D’emblée, Na Aldjia a commencé par remercier tous ceux qui luttent pour que la vérité éclate, avant de dédier un poème à la mémoire de tous les martyrs du Printemps noir. Na Aldjia a réitéré devant l’assistance son désir d’aller jusqu’au bout pour obtenir de la justice le nom ou les noms de ceux qui ont assassiné celui auquel elle tient comme à la prunelle de ses yeux.

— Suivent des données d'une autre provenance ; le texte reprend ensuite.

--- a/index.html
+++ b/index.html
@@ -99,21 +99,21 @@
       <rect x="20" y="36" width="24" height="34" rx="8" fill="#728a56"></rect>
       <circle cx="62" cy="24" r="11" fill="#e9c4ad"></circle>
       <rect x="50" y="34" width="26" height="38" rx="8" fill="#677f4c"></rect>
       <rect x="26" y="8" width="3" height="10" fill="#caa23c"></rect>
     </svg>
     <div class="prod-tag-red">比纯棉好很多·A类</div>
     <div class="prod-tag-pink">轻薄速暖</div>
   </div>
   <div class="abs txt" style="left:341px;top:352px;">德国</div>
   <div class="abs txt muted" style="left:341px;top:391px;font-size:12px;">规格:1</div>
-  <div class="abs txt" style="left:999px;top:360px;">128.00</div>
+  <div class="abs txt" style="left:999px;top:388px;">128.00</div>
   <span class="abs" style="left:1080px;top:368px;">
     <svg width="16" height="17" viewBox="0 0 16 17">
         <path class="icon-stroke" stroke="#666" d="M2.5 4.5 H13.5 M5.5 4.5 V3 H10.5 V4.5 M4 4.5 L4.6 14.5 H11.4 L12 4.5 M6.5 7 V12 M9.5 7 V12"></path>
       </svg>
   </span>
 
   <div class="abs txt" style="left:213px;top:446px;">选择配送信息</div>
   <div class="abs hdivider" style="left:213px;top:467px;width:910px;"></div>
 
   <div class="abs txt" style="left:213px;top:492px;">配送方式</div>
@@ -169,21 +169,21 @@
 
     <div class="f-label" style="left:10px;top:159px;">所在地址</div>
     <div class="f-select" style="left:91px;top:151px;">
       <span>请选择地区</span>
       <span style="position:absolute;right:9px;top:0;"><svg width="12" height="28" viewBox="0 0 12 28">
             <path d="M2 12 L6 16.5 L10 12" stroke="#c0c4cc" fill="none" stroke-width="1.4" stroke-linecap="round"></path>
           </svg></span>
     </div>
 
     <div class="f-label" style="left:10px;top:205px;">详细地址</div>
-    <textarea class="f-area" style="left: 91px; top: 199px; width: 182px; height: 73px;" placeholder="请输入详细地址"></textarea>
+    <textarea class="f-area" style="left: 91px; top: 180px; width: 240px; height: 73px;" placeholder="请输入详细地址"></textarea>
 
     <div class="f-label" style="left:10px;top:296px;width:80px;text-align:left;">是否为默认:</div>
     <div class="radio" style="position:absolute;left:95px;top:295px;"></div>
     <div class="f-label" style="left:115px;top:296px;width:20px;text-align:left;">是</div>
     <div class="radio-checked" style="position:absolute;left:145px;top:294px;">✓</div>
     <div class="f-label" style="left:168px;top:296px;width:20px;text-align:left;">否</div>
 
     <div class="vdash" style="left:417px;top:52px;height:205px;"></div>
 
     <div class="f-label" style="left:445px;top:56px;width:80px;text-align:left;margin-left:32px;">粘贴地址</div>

Protéger l’œuvre et la mémoire du chantre
Dans son intervention, M. Bastandji est revenu sur les objectifs de la création de la fondation : « Avant tout, c’est pour pérenniser le combat de Lounès et protéger sa mémoire », a-t-il dit. Et d’ajouter : « Malheureusement, il n’a pas été seulement assassiné, mais on continue à l’assassiner encore dans sa tombe sans lui donner le temps de se reposer ».

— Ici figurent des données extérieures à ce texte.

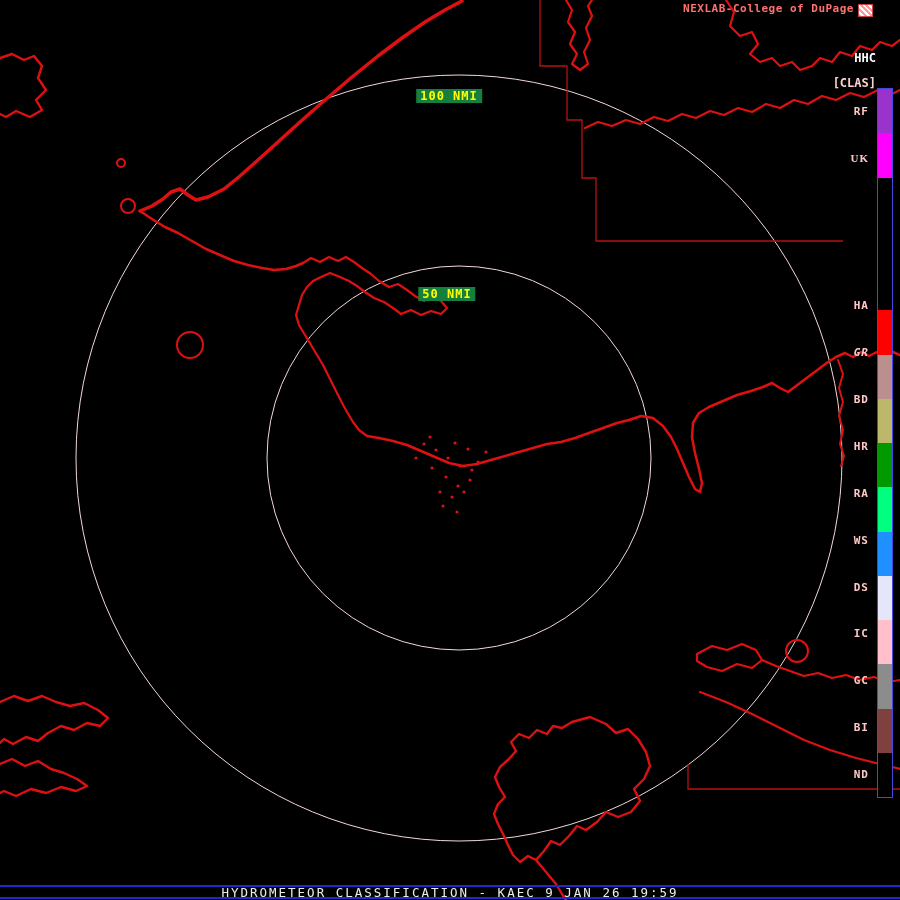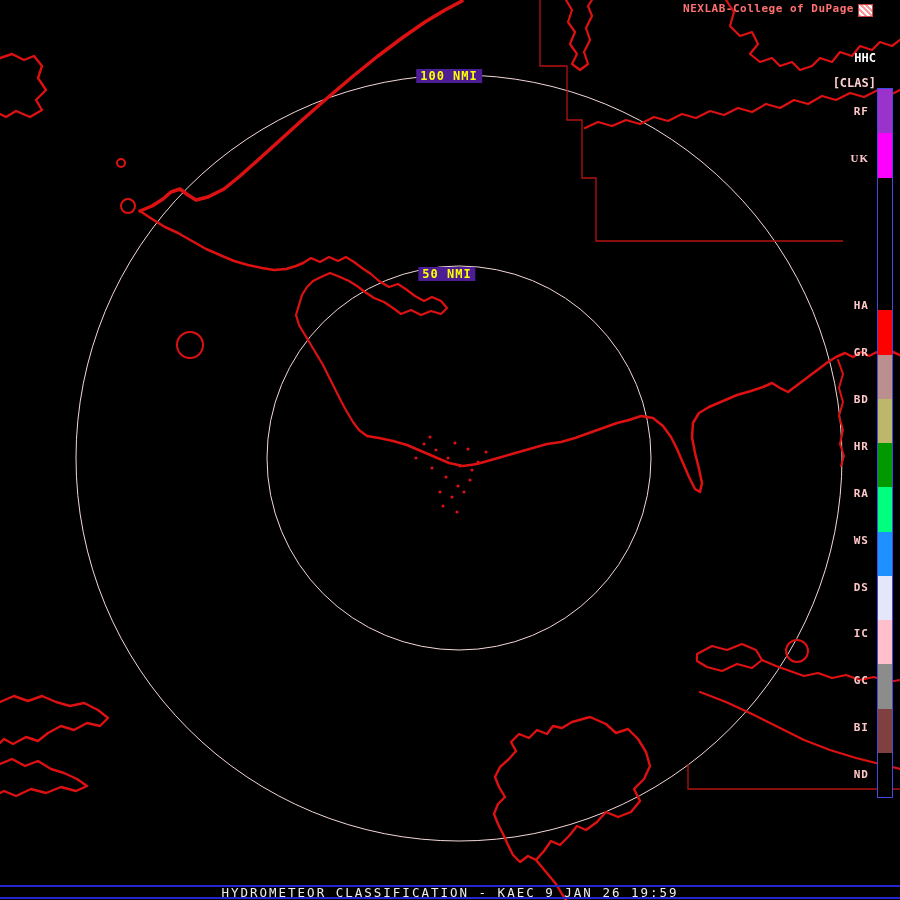--- a/index.html
+++ b/index.html
@@ -8,26 +8,27 @@
     background: #000;
     overflow: hidden;
     font-family: "DejaVu Sans Mono", monospace;
   }
   .stage { position: absolute; left: 0; top: 0; width: 900px; height: 900px; background: #000; }
   svg.map { position: absolute; left: 0; top: 0; }
 
   .ring-label {
     position: absolute;
     transform: translateX(-50%);
-    background: #4c1d95;
+    background: #15803d;
     color: #ffff00;
     font: bold 12px "DejaVu Sans Mono", monospace;
     letter-spacing: 1px;
     padding: 0 4px;
     white-space: nowrap;
+    margin-top: 20px;
   }
 
   .brand {
     position: absolute; top: 2px; right: 46px;
     color: #ff7070;
     font: bold 11px "DejaVu Sans Mono", monospace;
     letter-spacing: 0.5px;
     white-space: nowrap;
   }
   .brand-icon {
@@ -167,21 +168,21 @@
   <div class="hhc-label">HHC</div>
   <div class="clas-label">[CLAS]</div>
 
   <div class="legend-labels">
       <div class="lg-label" style="color: rgb(255, 200, 200);">RF</div>
       <div class="lg-label" style="color: rgb(255, 200, 200); font-family: Liberation Serif, serif;">UK</div>
       <div class="lg-label" style="color: rgb(255, 200, 200);"></div>
       <div class="lg-label" style="color: rgb(255, 200, 200);"></div>
       <div class="lg-label" style="color: rgb(255, 200, 200);"></div>
       <div class="lg-label" style="color: rgb(255, 200, 200);">HA</div>
-      <div class="lg-label" style="color: rgb(255, 200, 200);">GR</div>
+      <div class="lg-label" style="color: rgb(255, 200, 200); font-style: italic;">GR</div>
       <div class="lg-label" style="color: rgb(255, 200, 200); text-align: center;">BD</div>
       <div class="lg-label" style="color: rgb(255, 200, 200);">HR</div>
       <div class="lg-label" style="color: rgb(255, 200, 200);">RA</div>
       <div class="lg-label" style="color: rgb(255, 200, 200);">WS</div>
       <div class="lg-label" style="color: rgb(255, 200, 200);">DS</div>
       <div class="lg-label" style="color: rgb(255, 200, 200);">IC</div>
       <div class="lg-label" style="color: rgb(255, 200, 200);">GC</div>
       <div class="lg-label" style="color: rgb(255, 200, 200);">BI</div>
       <div class="lg-label" style="color: rgb(255, 200, 200);">ND</div>
     </div>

Il a évoqué alors les éditeurs et tous les autres pirates qui continuent à changer les photos de Lounès sur les albums. « Ils sont en train de soutirer des sommes extravagantes en inventant, par exemple, le Best of Matoub ou encore l’œuvre de Lounès en MP3. Alors que sa famille n’a rien eu de ce gain sale. Quant à la Fondation Matoub-Lounès, qui active pour sauvegarder sa mémoire, peine sous le poids de la dette. Même Sonelgaz a coupé l’électricité de la Maison Matoub qui abrite la fondation », a souligné encore M. Bastandji, en communiquant un chiffre de plus de quatre milliards de centimes gagné par ces gens sans scrupules. Na Aldjia, de son côté, a retracé la vie de Lounès depuis qu’il était enfant jusqu’au jour où « iaâdawen n’nudart (les ennemis de la vie) ont versé son sang à Thala Bounane. « Lounès était né homme », a-t-elle témoigné. Ce qui taraude encore l’esprit de Na Aldjia est la façon dont est menée l’enquête sur cet assassinat. « On doit tous demander une vraie enquête. Je l’ai dit quelques jours avant, au Procureur général de la République à Tizi Ouzou. Je n’ai pas voulu sortir du tribunal, on nous a donné une date, on verra », a-t-elle terminé avant de chanter un istikhbar qu’aucune femme de cet âge n’aurait réussi de la sorte.
Avant de clôturer en apothéose cette semaine commémorative, un membre d’Amgud a remercié tous ceux qui ont contribué à la réussite de cette date anniversaire, en l’occurrence les artistes, les conférenciers, les associations Amgud et Tameflith n’tmazight ainsi que l’APC de Draâ El Mizan qui a mis tous les moyens dans les mains des organisateurs.